### INFORMATION SHOWN
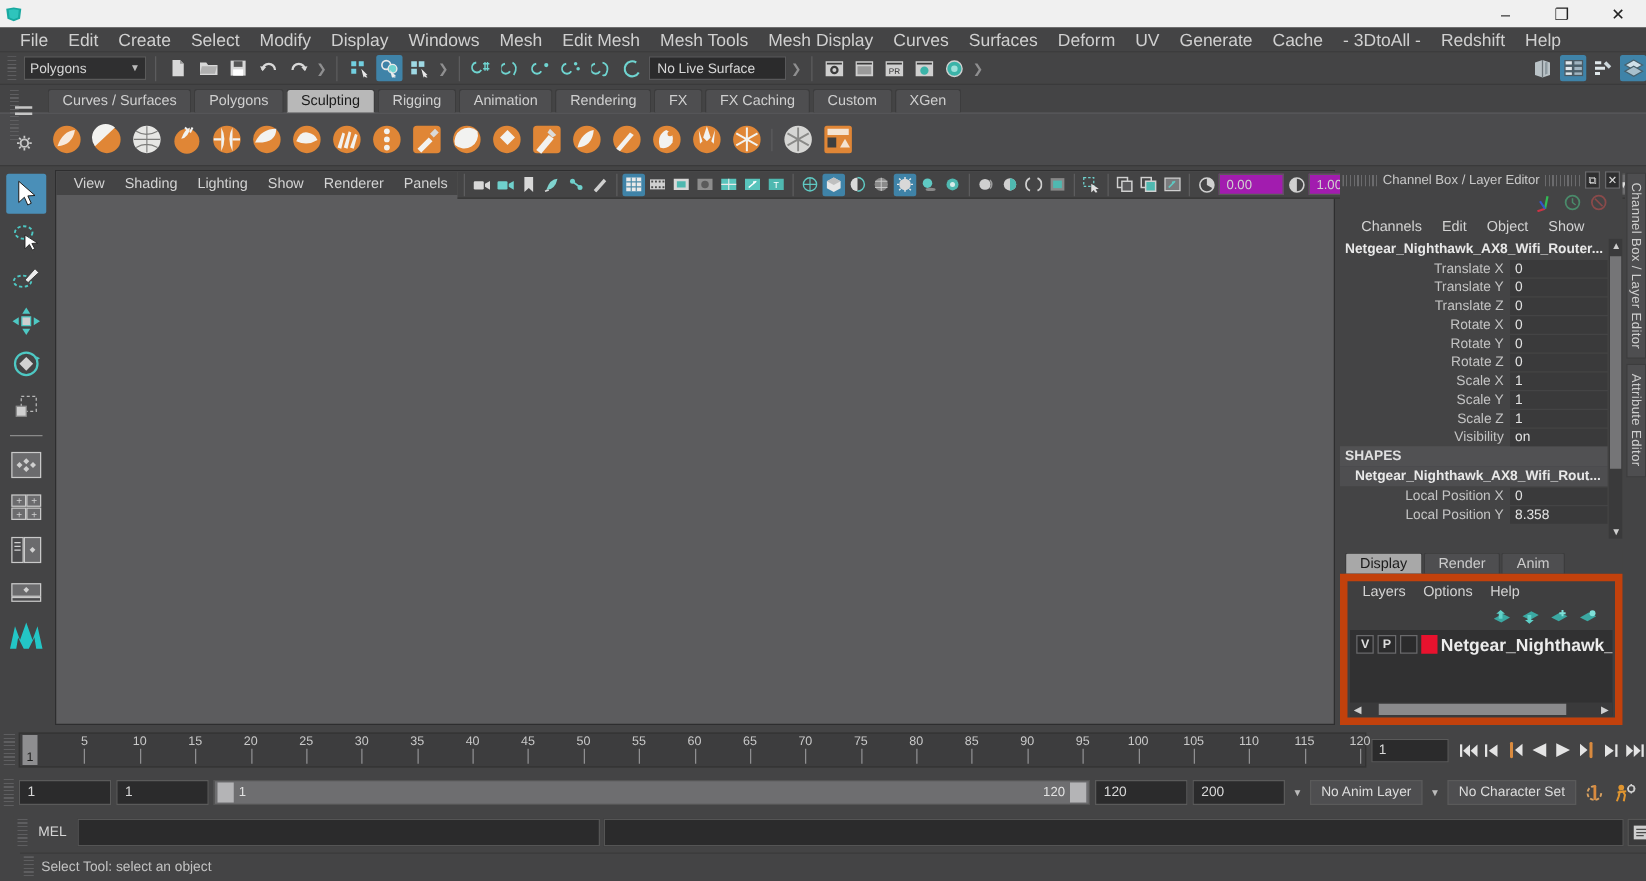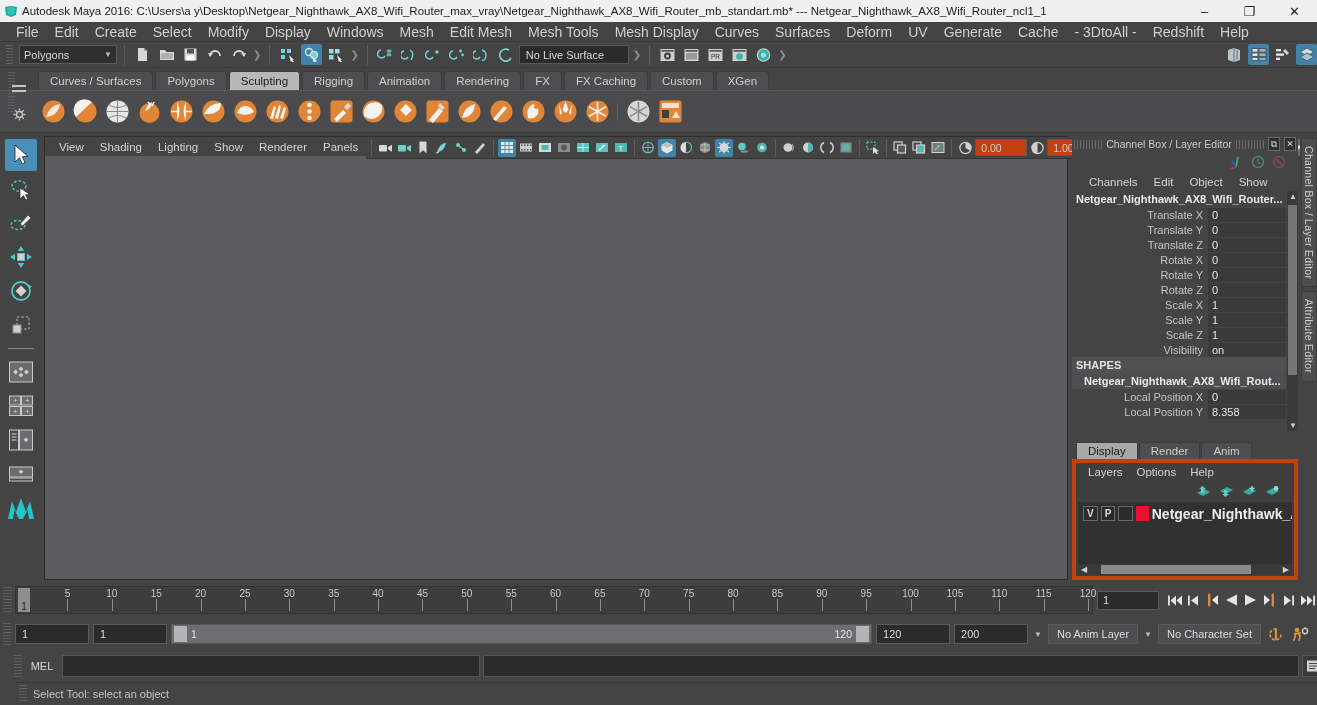--- a/index.html
+++ b/index.html
@@ -103,21 +103,21 @@
     display:flex; flex-direction:row;
   }
   .vp-menubar{ height:19px; display:flex; align-items:center; gap:0px; padding-left:6px;
      background:#444445;}
   .vp-menu{ padding:1px 8px; font-size:11.5px; color:#d3d3d3;}
   .vp-toolbar{ height:22px; display:flex; align-items:center; gap:1px; padding-left:2px;
      background:#444445; border-bottom:1px solid #343435;}
   .vbtn{ width:18px; height:18px; display:flex; align-items:center; justify-content:center;
      border-radius:2px; flex:0 0 auto;}
   .vbtn.on{ background:#3f83a8;}
-  .vfield{ width:52px; height:17px; background:#c2410c; border:1px solid #5a5a5a;
+  .vfield{ width:52px; height:17px; background:#a21caf; border:1px solid #5a5a5a;
      color:#d0d0d0; font-size:10.5px; display:flex; align-items:center; padding:0 5px;}
   .gamma-combo{ width:168px; height:17px; background:#6c6c6e; border:1px solid #5a5a5a;
      color:#eee; font-size:11px; display:flex; align-items:center; padding:0 6px;}
   .gamma-arrow{ width:22px; height:17px; background:#6c6c6e; border:1px solid #5a5a5a;
      border-left:none; display:flex; align-items:center; justify-content:center;
      font-size:8px; color:#ddd;}
   .vp-canvas{ flex:1; position:relative; background:#5c5c5e; overflow:hidden; }
   .persp-label{ position:absolute; bottom:4px; left:0; right:0; text-align:center;
      font-size:11px; color:#e6e6e6; font-weight:bold;}
   .axis-gizmo{ position:absolute; left:12px; bottom:12px; width:40px; height:40px;}
@@ -157,21 +157,21 @@
   
   .layereditor{
     position:absolute; left:1072px; top:440px; width:226px; height:140px;
     background:#444445; display:flex; flex-direction:column;
   }
   .le-tabs{ height:19px; display:flex; align-items:flex-end; gap:1px; padding-left:4px;}
   .le-tab{ padding:2px 11px; font-size:11.5px; background:#4e4e50; color:#ccc;
      border:1px solid #3c3c3d; border-bottom:none;
      border-top-left-radius:2px; border-top-right-radius:2px;}
   .le-tab.active{ background:#a8a8a8; color:#1b1b1b;}
-  .le-body{ flex:1; background:#3f3f40; border:4px solid #c2410c; display:flex; flex-direction:column;}
+  .le-body{ flex:1; background:#3f3f40; border:6px solid #c2410c; display:flex; flex-direction:column;}
   .le-menubar{ height:18px; display:flex; align-items:center; gap:2px; padding-left:6px;}
   .le-menu{ padding:1px 6px; font-size:11.5px; color:#d3d3d3;}
   .le-iconrow{ height:20px; display:flex; align-items:center; justify-content:flex-end;
      gap:8px; padding-right:14px;}
   .le-list{ flex:1; background:#313132; margin:1px 2px; position:relative; padding-top:3px;}
   .le-row{ height:17px; display:flex; align-items:center; gap:3px; padding-left:5px;}
   .le-cell{ width:17px; height:15px; background:#2b2b2c; border:1px solid #6a6a6c;
      display:flex; align-items:center; justify-content:center; font-size:10px; color:#ddd;
      font-weight:bold;}
   .le-swatch{ width:15px; height:15px; }
@@ -257,21 +257,20 @@
 
 <div id="app">
 
   <div class="titlebar">
     <div class="tb-logo">
       <svg width="14" height="14" viewBox="0 0 14 14">
         <path d="M1 3 L7 2 L13 3 L12 11 L7 13 L2 11 Z" fill="#18a9a0"></path>
         <path d="M3 4 L7 3.3 L11 4 L10.4 10 L7 11.4 L3.6 10 Z" fill="#2ec4bc"></path>
       </svg>
     </div>
-    <div class="tb-title">Autodesk Maya 2016: C:\Users\a y\Desktop\Netgear_Nighthawk_AX8_Wifi_Router_max_vray\Netgear_Nighthawk_AX8_Wifi_Router_mb_standart.mb*  ---  Netgear_Nighthawk_AX8_Wifi_Router_ncl1_1</div>
     <div class="tb-spacer"></div>
     <div class="tb-btns">
       <div class="tb-btn">–</div>
       <div class="tb-btn">❐</div>
       <div class="tb-btn close">✕</div>
     </div>
   </div>
 
   <div class="menubar">
     <div class="menu-item">File</div>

### EXERCISE REQUIREMENTS
Please find the lines in the data that contain the word "fill" and copy them.

### EXERCISE ANSWER
         <path d="M1 3 L7 2 L13 3 L12 11 L7 13 L2 11 Z" fill="#18a9a0"></path>
         <path d="M3 4 L7 3.3 L11 4 L10.4 10 L7 11.4 L3.6 10 Z" fill="#2ec4bc"></path>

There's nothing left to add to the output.